Black History: Lost, Stolen or Strayed (1968), https://www.rottentomatoes.com/m/black_history_lost_stolen_or_strayed/

Feb 282017
 

Samuel Barber, 1944

The fifth floor of the Museum housed the scientists’ offices and was also a storehouse of artifacts not on display. Margaret Mead had contributed objects from her work in Bali. While she and I were working out a script for the segment on Manus she pointed at something I had never seen. She called it a saron. It looked something like our xylophone, but the keys were brass and there was a trough under it for resonance.

“Can you play it? “

“No. We’ve got a lot of musical instruments in the collection. We’ve never heard them played. “

We found a number of sound makers that had been collected but never used by the museum’s staff. One of Jac Venza’s friends was Samuel Barber. I had heard of Barber who belonged to the short list of serious American composers. When we met he was shy and terse with me. I think he was uncomfortable with straight men. I would ask a question but he would direct his answers to Jac.

Curiosity overcame his modestly when he touched the artifacts. He and Jac whispered and then told me they would return in a week or two. On an April day he brought some first chair musicians from the New York Philharmonic. The flutist picked up a wooden Japanese wind instrument and compared its primary scale against the conventional Western flute.  It was a different do-re-mi than our diatonic scale.

The first chair trumpeter tested a Fiji Island conch shell and a horn made of calabash sections from Tanganyika Africa.  The percussionist examined a two toned drum in the form of a slit wooden animal. One side of the carving gave one tone; the other, a lower timbre. The talking drugs from the Yoruba were mobile tympani. The tribal drums were held under the armpit. When the elbow squeezed the drum into the rib cage the tone ascended or descended.

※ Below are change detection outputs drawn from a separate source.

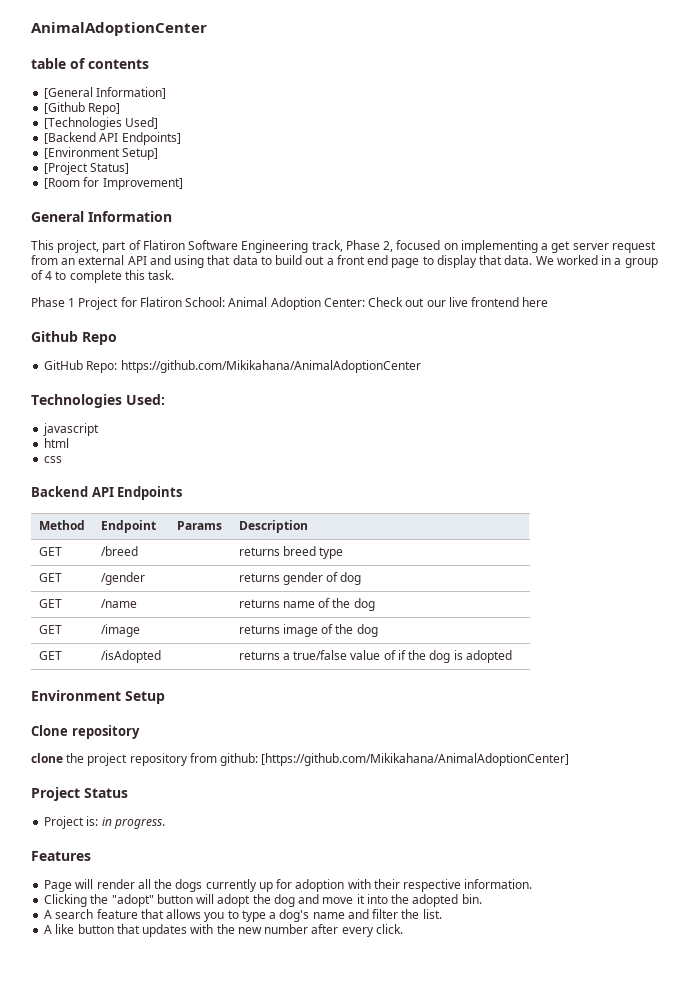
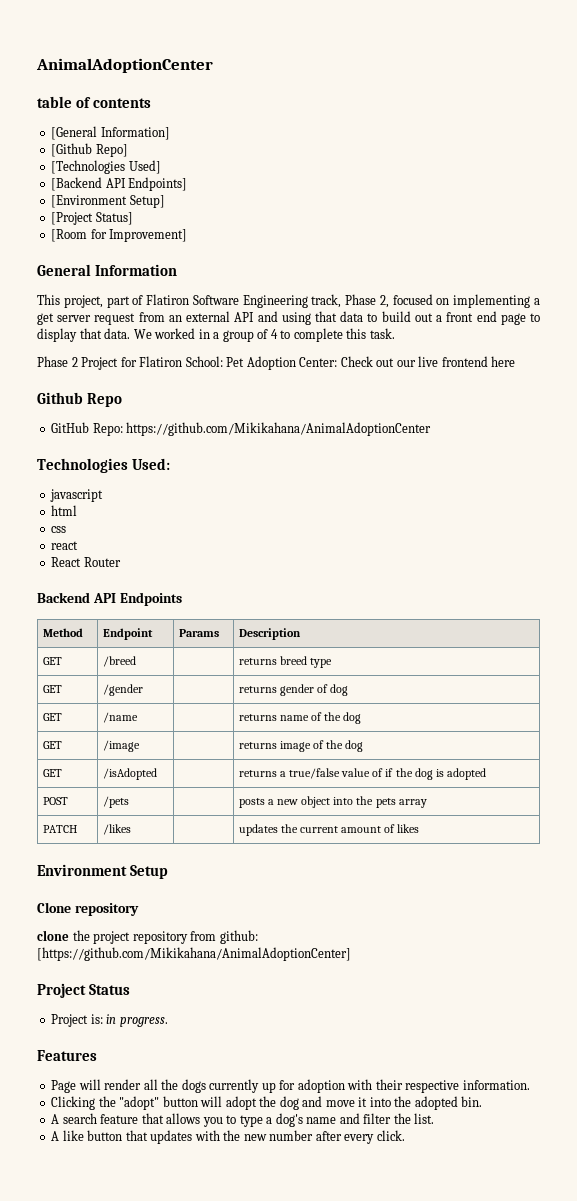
- Phase 1 Project for Flatiron School: Animal Adoption Center: Check out our live frontend here
+ Phase 2 Project for Flatiron School: Pet Adoption Center: Check out our live frontend here
+ react
+ React Router
+ POST | /pets | | posts a new object into the pets array
+ PATCH | /likes | | updates the current amount of likes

A palm sized metal instrument best described as a hand piano that twanged when plucked fascinated Samuel. He opened his composition with it.

The composer was restricted by budget to six musicians. He did not want to compose for the artifacts alone. His musicians would also use the conventional harp, French horn and clarinet.  He waived his fee to hire a seventh musician.

Barber wrote a twenty-minute score for Adventure that could not be conventionally notated. It was exotic, beautiful and inventive. His biographers have found Barber’s written score, but it can never be replayed.

 

Image

Samuel Barber, by Carl Van Vechten – Van Vechten Collection at Library of Congress, Public Domain, https://commons.wikimedia.org/w/index.php?curid=52003

 

Feb 272017
 

Center to Right: Perry Wolfe, Jac Venza and Mike Wallace, CBS Adventure Series

When television was young—before the computer, the microchip, and editing cuts lasting less than a wink—CBS News did 136 broadcasts of Adventure, a documentary television series beginning in 1953. It was produced in collaboration with the American Museum of Natural History and hosted by Charles Collingwood.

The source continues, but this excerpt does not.